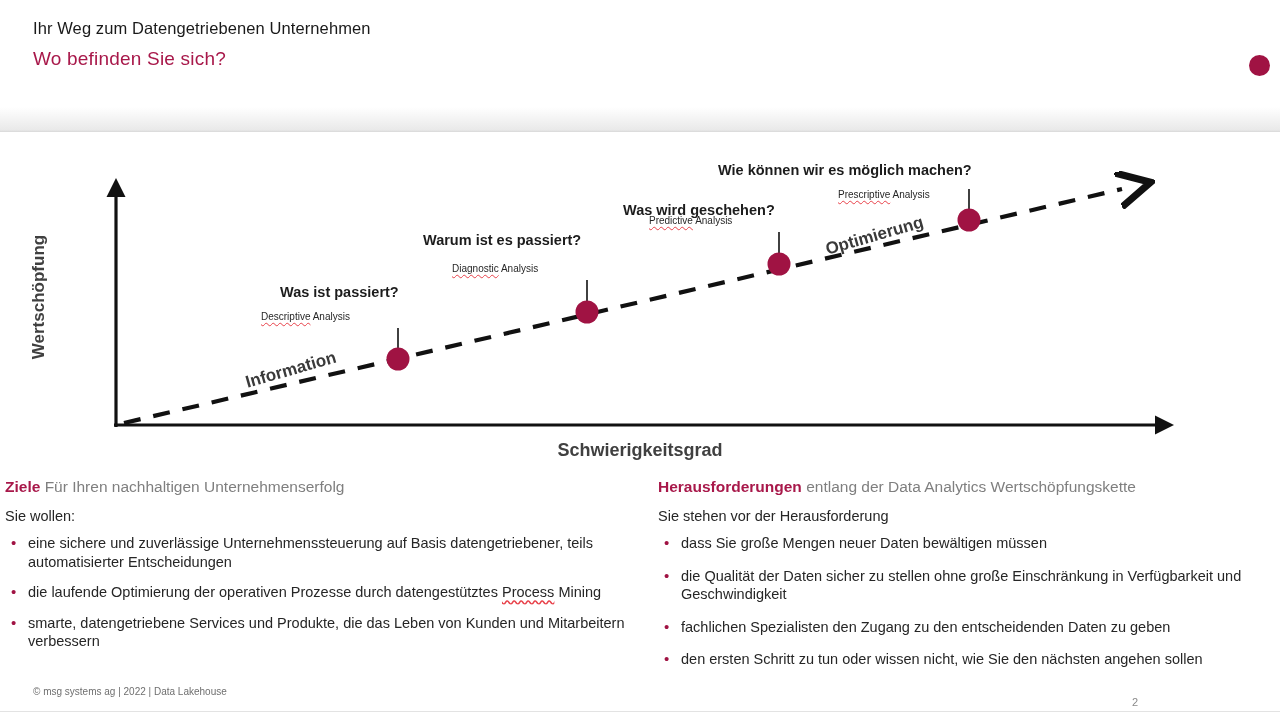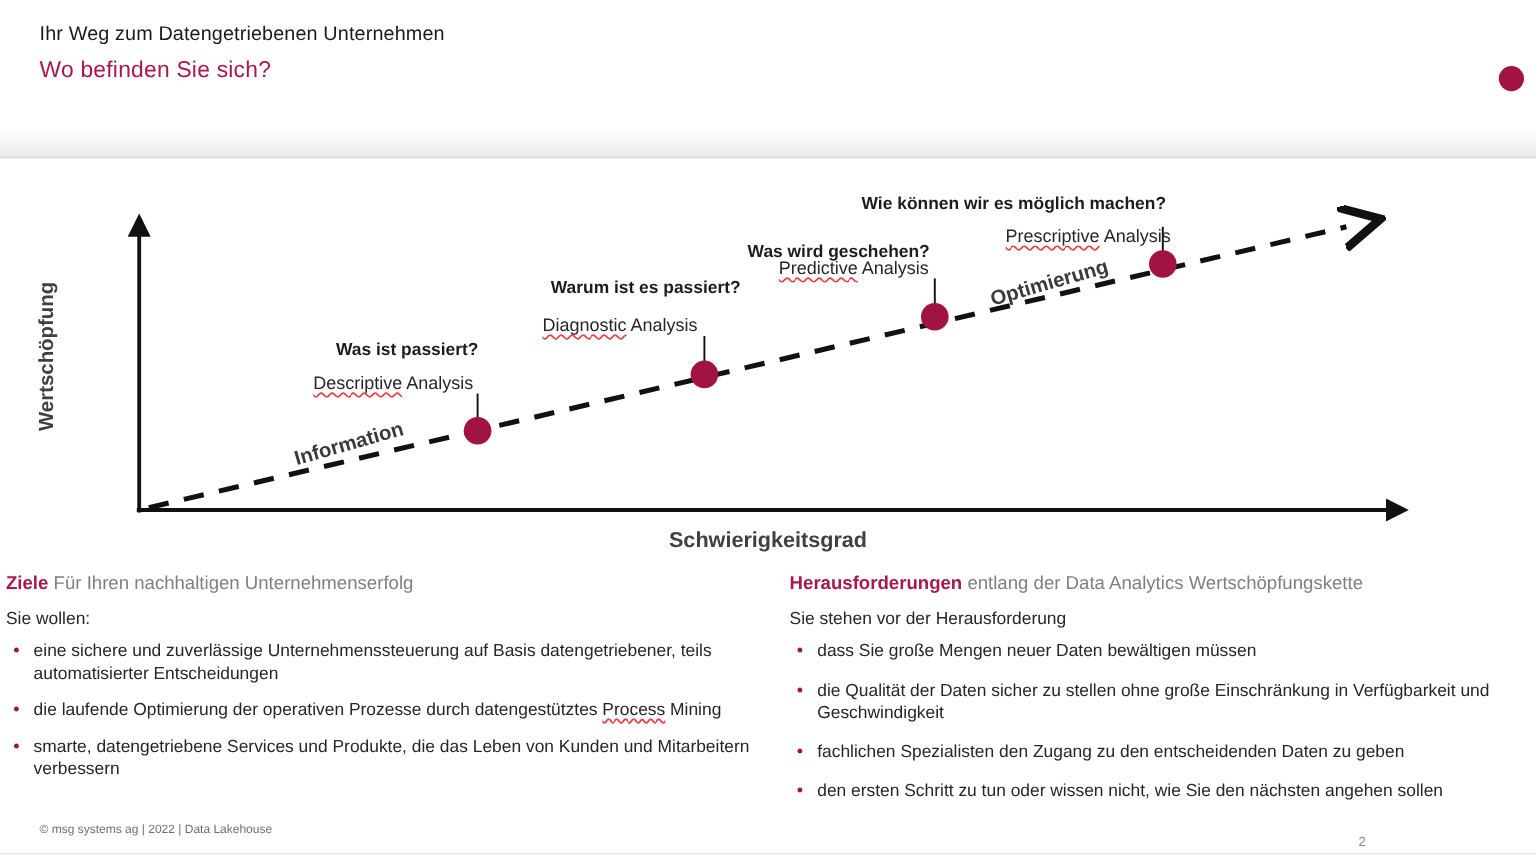--- a/index.html
+++ b/index.html
@@ -101,7 +101,7 @@
     color: #1c1c1c;
   }
   .a-label {           
-    font-size: 15px;
+    font-size: 10px;
     font-weight: 400;
     color: #272727;
   }

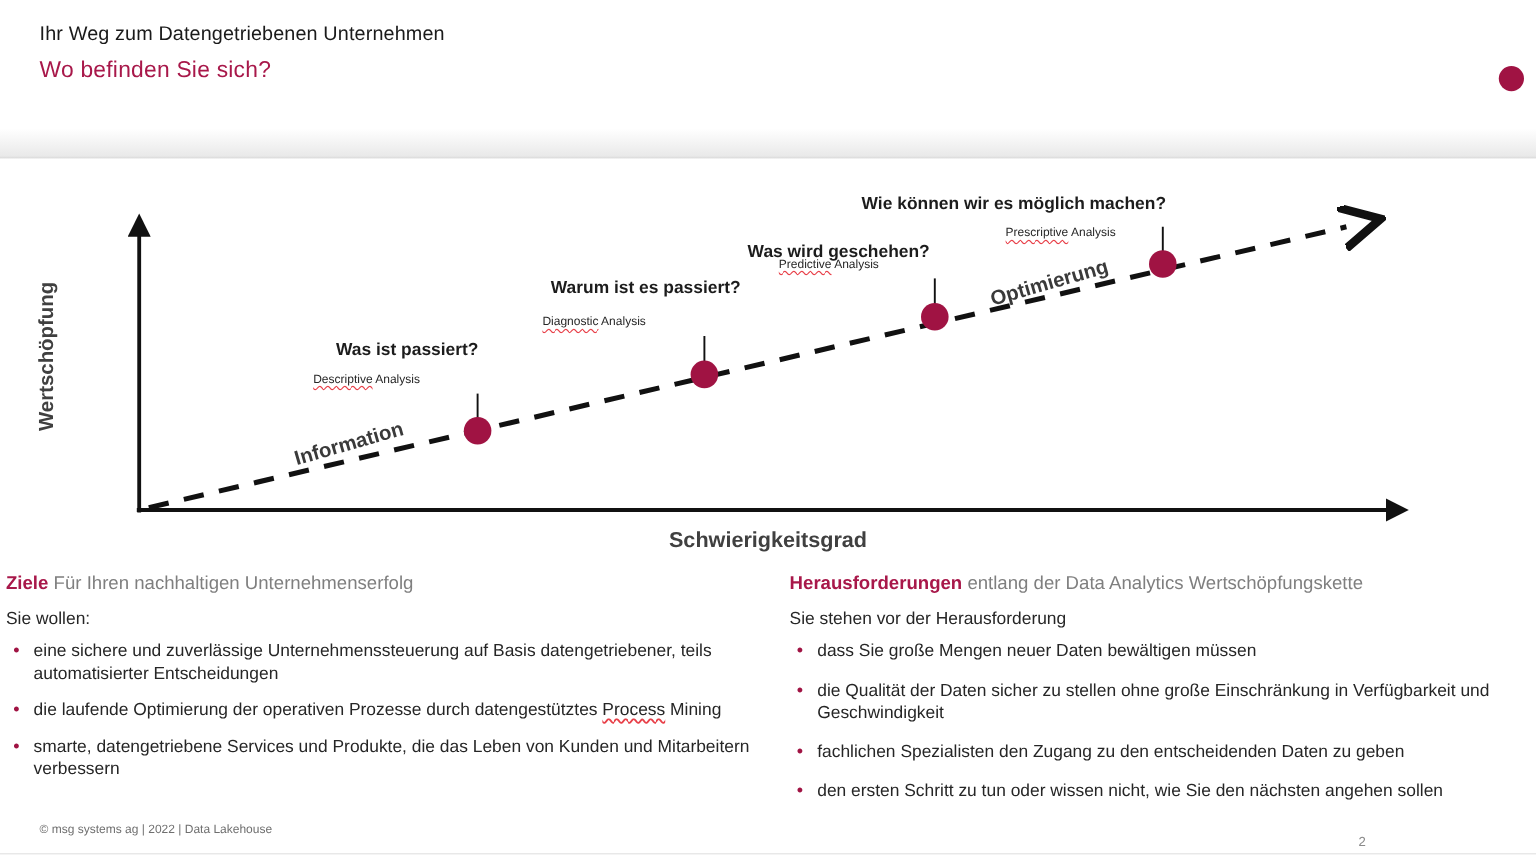--- a/index.html
+++ b/index.html
@@ -272,7 +272,7 @@
   <div class="chart-label q-label" style="left:280px; top:152px;">Was ist passiert?</div>
   <div class="chart-label a-label" style="left:261px; top:179px;"><span class="misspelled">Descriptive</span><span> Analysis</span></div>
 
-  <div class="chart-label q-label" style="left:423px; top:246px; top:100px;margin-left:36px;">Warum ist es passiert?</div>
+  <div class="chart-label q-label" style="left:423px; top:246px; top:100px;">Warum ist es passiert?</div>
   <div class="chart-label a-label" style="left:452px; top:131px;"><span class="misspelled">Diagnostic</span><span> Analysis</span></div>
 
   <div class="chart-label q-label" style="left:623px; top:70px;">Was wird geschehen?</div>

───

_Required action_: Your answer must be every line from the entries that contains the string "left", copied as it stands.

_Problem solution_:
   <div class="chart-label q-label" style="left:280px; top:152px;">Was ist passiert?</div>
   <div class="chart-label a-label" style="left:261px; top:179px;"><span class="misspelled">Descriptive</span><span> Analysis</span></div>
-  <div class="chart-label q-label" style="left:423px; top:246px; top:100px;margin-left:36px;">Warum ist es passiert?</div>
+  <div class="chart-label q-label" style="left:423px; top:246px; top:100px;">Warum ist es passiert?</div>
   <div class="chart-label a-label" style="left:452px; top:131px;"><span class="misspelled">Diagnostic</span><span> Analysis</span></div>
   <div class="chart-label q-label" style="left:623px; top:70px;">Was wird geschehen?</div>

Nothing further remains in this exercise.